To all my inquiries touching the country round about, and the harvest, then all but gathered from the fields, he replied in that simple yet lucid manner common to the most uneducated Irish peasant, when he speaks of things familiar to him, chastened in his every remark by expressions of his gratitude to God for bounties received, and of his reliance upon his wisdom and goodness in affliction.
His calling, he told me, was a sad one. He, too, was a laborer in the field, but the harvest he gathered was moist with the tears of many. Death himself was the reaper. He was the village sexton.
I had often before met men of his melancholy occupation, but the hearts of these seemed to have been hardened by the very nature of their handicraft, as they became familiarized with that sorrow, bitterest to human nature—the parting for ever in this world with the truest and best beloved; but in the good old man beside me the keenest sympathy for his suffering fellow mortals seemed to have found a meet and fitting resting-place.
I learned from him that a few rods further on my way stood the chapel and burying-ground of Drumbhan, where, for some fifty years back, he had made the last dwelling-places of his friends and neighbors. Five minutes' walking brought us to the open gate and to the pathway leading to the modest village church, within whose sacred walls a number of the villagers had already gathered to early mass.
Guided by my new acquaintance, I also entered, joining in the sacred ceremony, which began soon afterward.

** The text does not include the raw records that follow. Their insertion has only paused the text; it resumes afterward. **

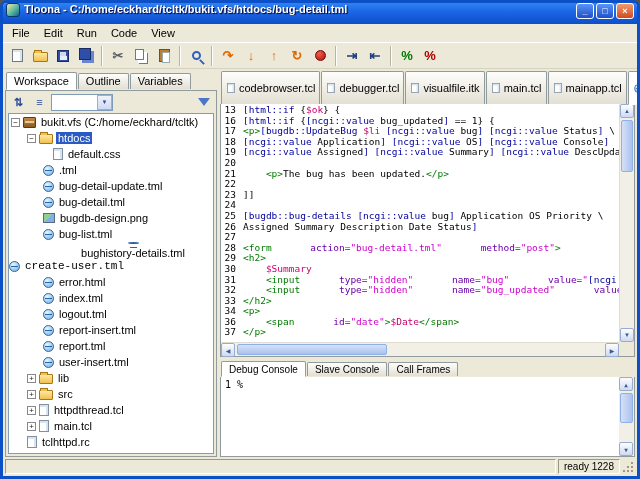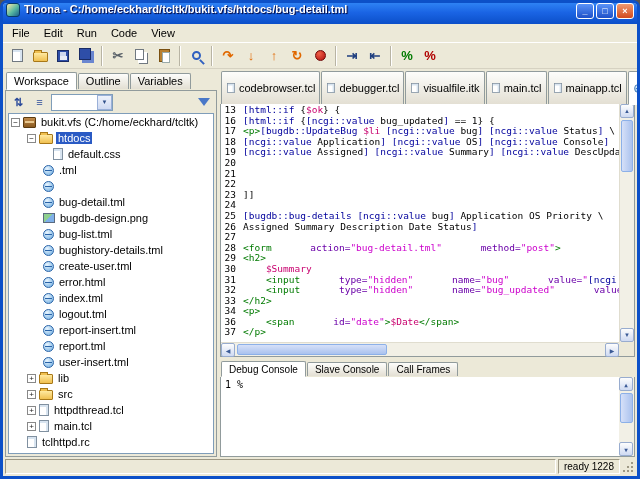--- a/index.html
+++ b/index.html
@@ -380,6 +380,7 @@
             </div>
             <div class="code-line">
               <span class="ln">21</span>
+              <span class="lt"><span class="c-k">    </span><span class="c-g">&lt;p&gt;</span><span class="c-k">The bug has been updated.</span><span class="c-g">&lt;/p&gt;</span></span>
             </div>
             <div class="code-line">
               <span class="ln">22</span>

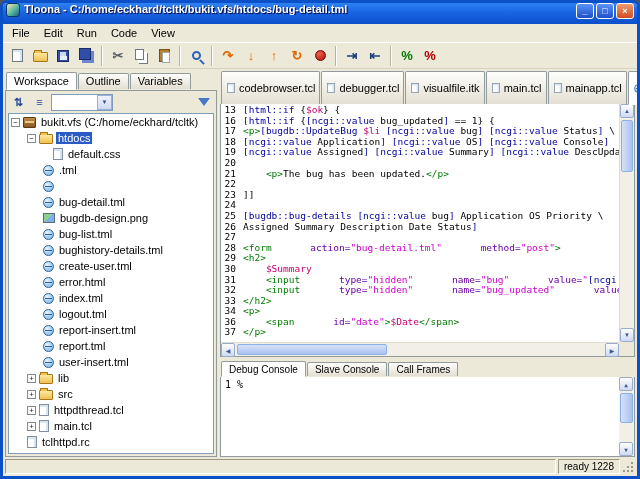--- a/index.html
+++ b/index.html
@@ -249,6 +249,7 @@
             </div>
             <div class="trow" style="padding-left: 34px;">
               <span class="ki t-globe"></span>
+              <span class="tlabel">bug-detail-update.tml</span>
             </div>
             <div class="trow" style="padding-left: 34px;">
               <span class="ki t-globe"></span>

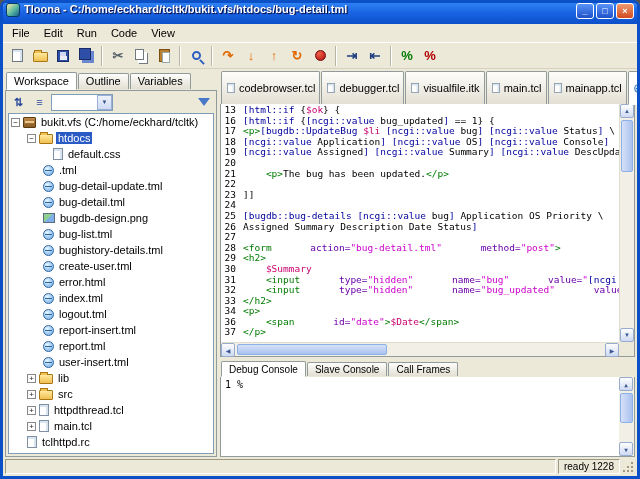--- a/index.html
+++ b/index.html
@@ -263,7 +263,7 @@
               <span class="ki t-globe"></span>
               <span class="tlabel">bug-list.tml</span>
             </div>
-            <div class="trow" style="padding-left: 34px;">
+            <div class="trow" style="padding-left: 44px; flex-direction: column;">
               <span class="ki t-globe"></span>
               <span class="tlabel">bughistory-details.tml</span>
             </div>

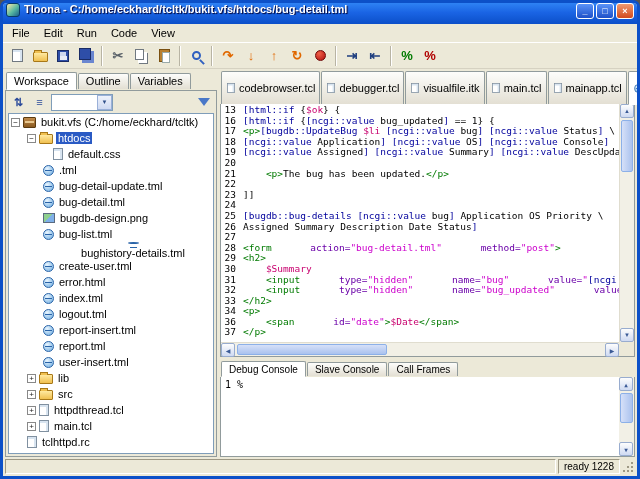--- a/index.html
+++ b/index.html
@@ -267,7 +267,7 @@
               <span class="ki t-globe"></span>
               <span class="tlabel">bughistory-details.tml</span>
             </div>
-            <div class="trow" style="padding-left: 34px;">
+            <div class="trow" style=" font-family: Liberation Mono, monospace;">
               <span class="ki t-globe"></span>
               <span class="tlabel">create-user.tml</span>
             </div>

How is it, I ask you who have accompanied me thus far, reader, how is it—and the feeling is common to almost all of us—that in such a simple edifice as that I knelt in, paintless and unpictured, unadorned by the bright conceptions of genius or the cunning fingers of art; with naked floor and whitewashed wall; window untinted with Scripture story, itself suggestive of devotion; no ornament save the simple embellishments of the altar; no music save the solemn voice of the priest, distinctly audible in the respectful stillness of the place; how is it, I ask you, that in such a sanctuary our souls seem to reach nearer to their God in silent adoration, than when we kneel on velvet cushions in the temples of the city, with their graven oak and marble pillars, their lofty domes of painted glass, their frescoes and their statuary, their mighty organs and their hundred choristers?
On leaving the church, at the conclusion f the mass, I rejoined the sexton, who had stopped a moment at the porch for his spade, where he had left it in an angle as we entered. I followed him across the yard and through the wicket which separated us from the burying-ground. Calling my attention to some of the more imposing monuments of the place, he passed forward along the narrow pathway to perform the melancholy task which he had told me was his first duty of this morning—to make a grave for the last, the very last, of the companions of his boyhood; one, he said, whose death, like his life, was all peace, and that was part of the reward of the gentleness of his nature, the fulness of which was hereafter.
Passing from stone to stone, to linger for a moment at this which told its tale of the early call of the young and innocent, or at that which spoke of many years and mayhap of many sorrows, I stopped near to one which, from the quaintness of the inscription and chaste simplicity of its form had a peculiar attraction for me. It was a cross in granite with a wreath not unskilfully chiselled crowning the upper limb, whilst along the extended arms was a single line, "The 'Widow and her Son."